Forty cases of hereditary bleeding disorders, who are the members of Karnataka Hemophilia Society (a State Chapter of the Hemophilia Federation of India) were studied to learn their problems. Twenty-four cases were thoroughly investigated including factor assay and in 16 cases the diagnosis was based on classical clinical presentation and pattern of inheritance. There were 16 cases of hemophilia A, 3 cases of hemophilia B, 2 cases of von Willebrand's disease, 1 case of factor XIII deficiency and 2 cases of hereditary afibrinogenemia. The age group varied from 3 months to 36 years; 39 were male.
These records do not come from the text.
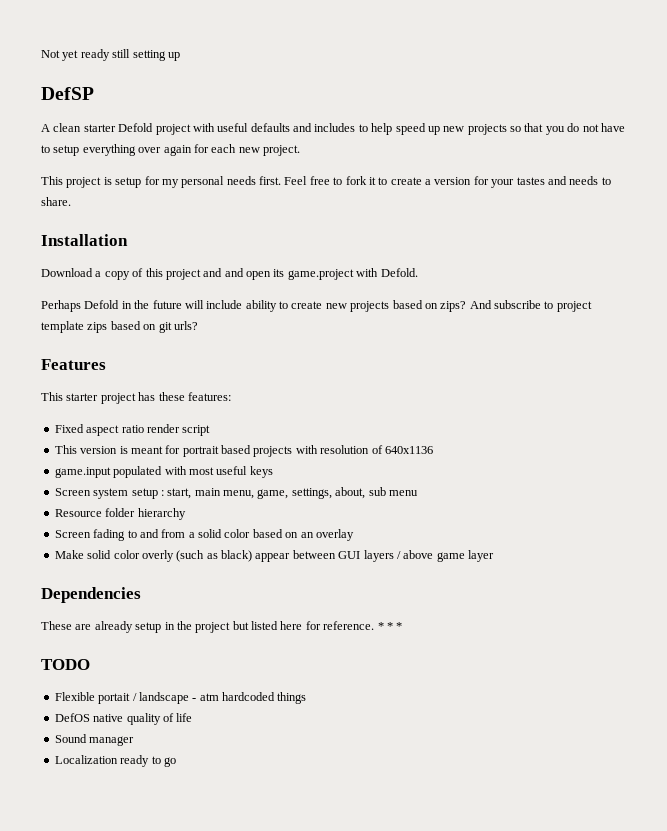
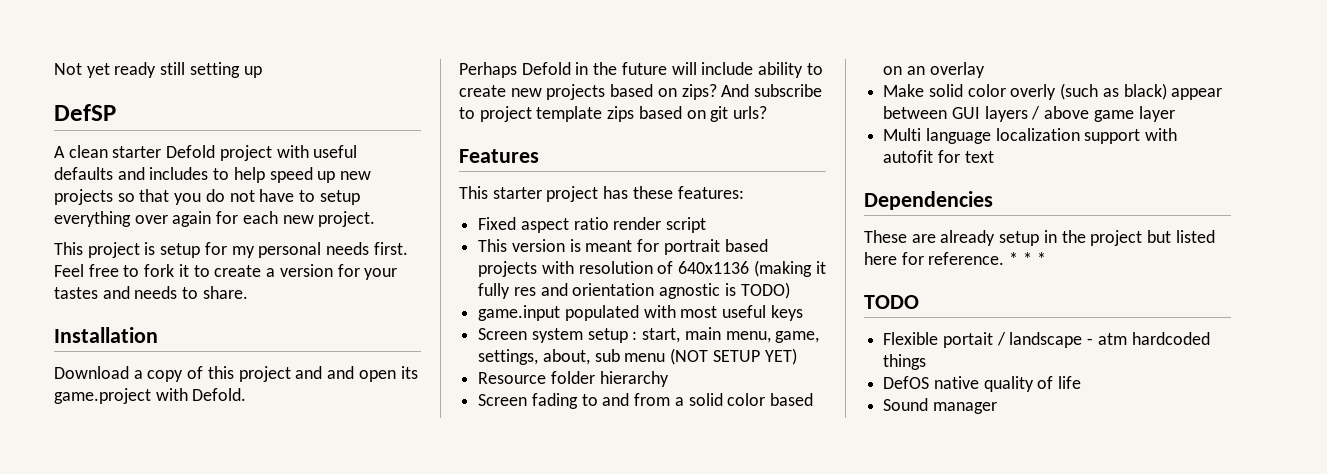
- This version is meant for portrait based projects with resolution of 640x1136
+ This version is meant for portrait based projects with resolution of 640x1136 (making it fully res and orientation agnostic is TODO)
- Screen system setup : start, main menu, game, settings, about, sub menu
+ Screen system setup : start, main menu, game, settings, about, sub menu (NOT SETUP YET)
+ Multi language localization support with autofit for text
- Localization ready to go

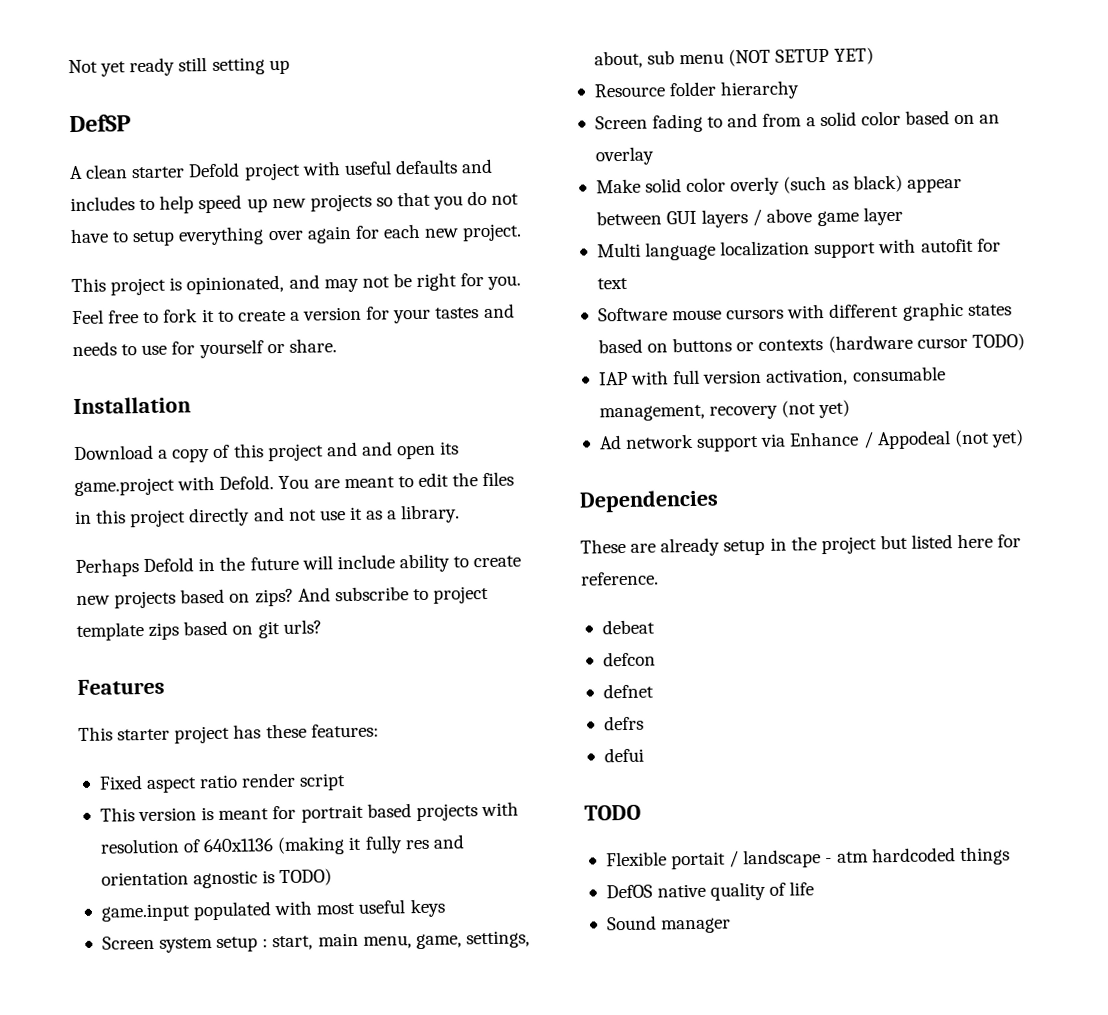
- This project is setup for my personal needs first.
+ This project is opinionated, and may not be right for you.
- Feel free to fork it to create a version for your tastes and needs to share.
+ Feel free to fork it to create a version for your tastes and needs to use for yourself or share.
+ You are meant to edit the files in this project directly and not use it as a library.
+ Software mouse cursors with different graphic states based on buttons or contexts (hardware cursor TODO)
+ IAP with full version activation, consumable management, recovery (not yet)
+ Ad network support via Enhance / Appodeal (not yet)
- These are already setup in the project but listed here for reference. * * *
+ These are already setup in the project but listed here for reference.
+ debeat
+ defcon
+ defnet
+ defrs
+ defui

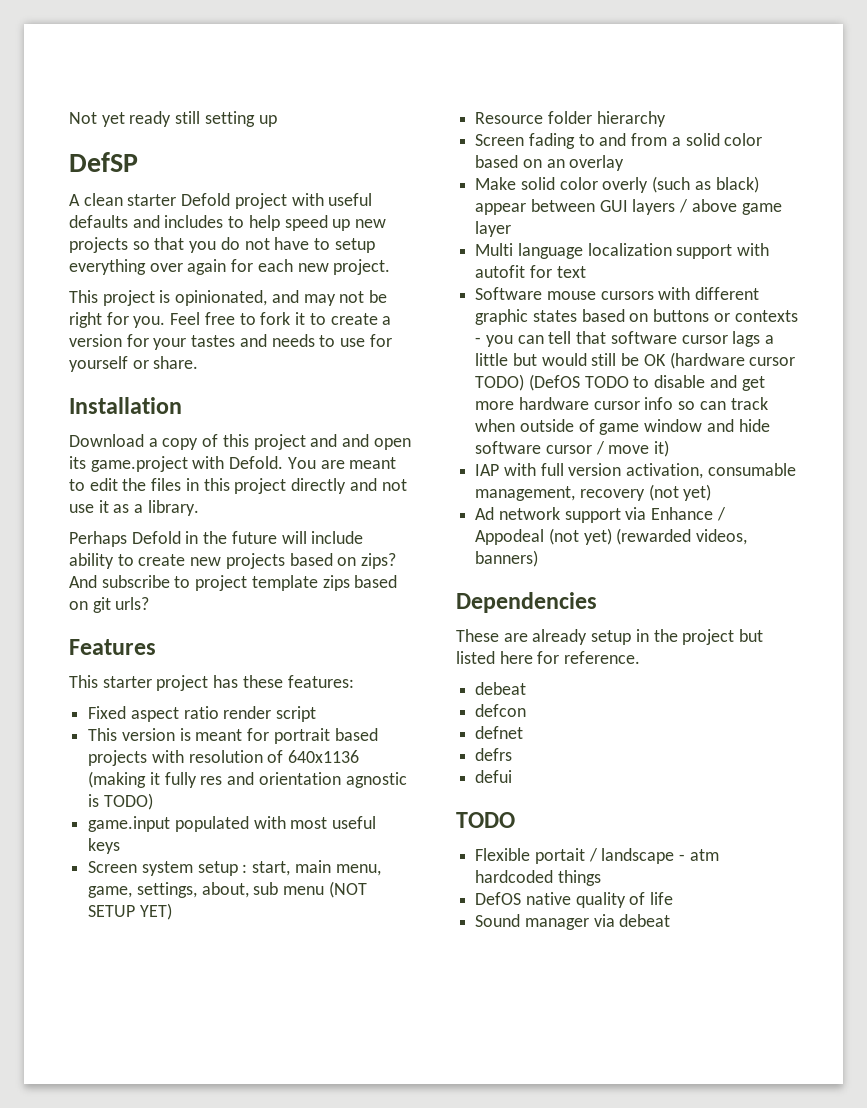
- Software mouse cursors with different graphic states based on buttons or contexts (hardware cursor TODO)
+ Software mouse cursors with different graphic states based on buttons or contexts - you can tell that software cursor lags a little but would still be OK (hardware cursor TODO) (DefOS TODO to disable and get more hardware cursor info so can track when outside of game window and hide software cursor / move it)
- Ad network support via Enhance / Appodeal (not yet)
+ Ad network support via Enhance / Appodeal (not yet) (rewarded videos, banners)
- Sound manager
+ Sound manager via debeat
The age of onset of symptoms, type of bleeding, type of joints involved, disabilities experienced by these patients, severity of the disorder, presence of antibodies to factor, presence of HBsAg and HIV, the availability of treatment for these patients, treatment received and the financial burden faced by these patients were studied. Thirty-three cases (82.5%) had joint bleeds, 60% of the patients experienced various type of disabilities, 11 (27.5%) had epistaxis, 10 (25%) had GI bleeds, 5 (12.5%) had dental bleeding, 8 (20%) had haematomas, 3 (7.5%) had umbilical stump bleeds and 19 cases (47.5%) had previous blood transfusions.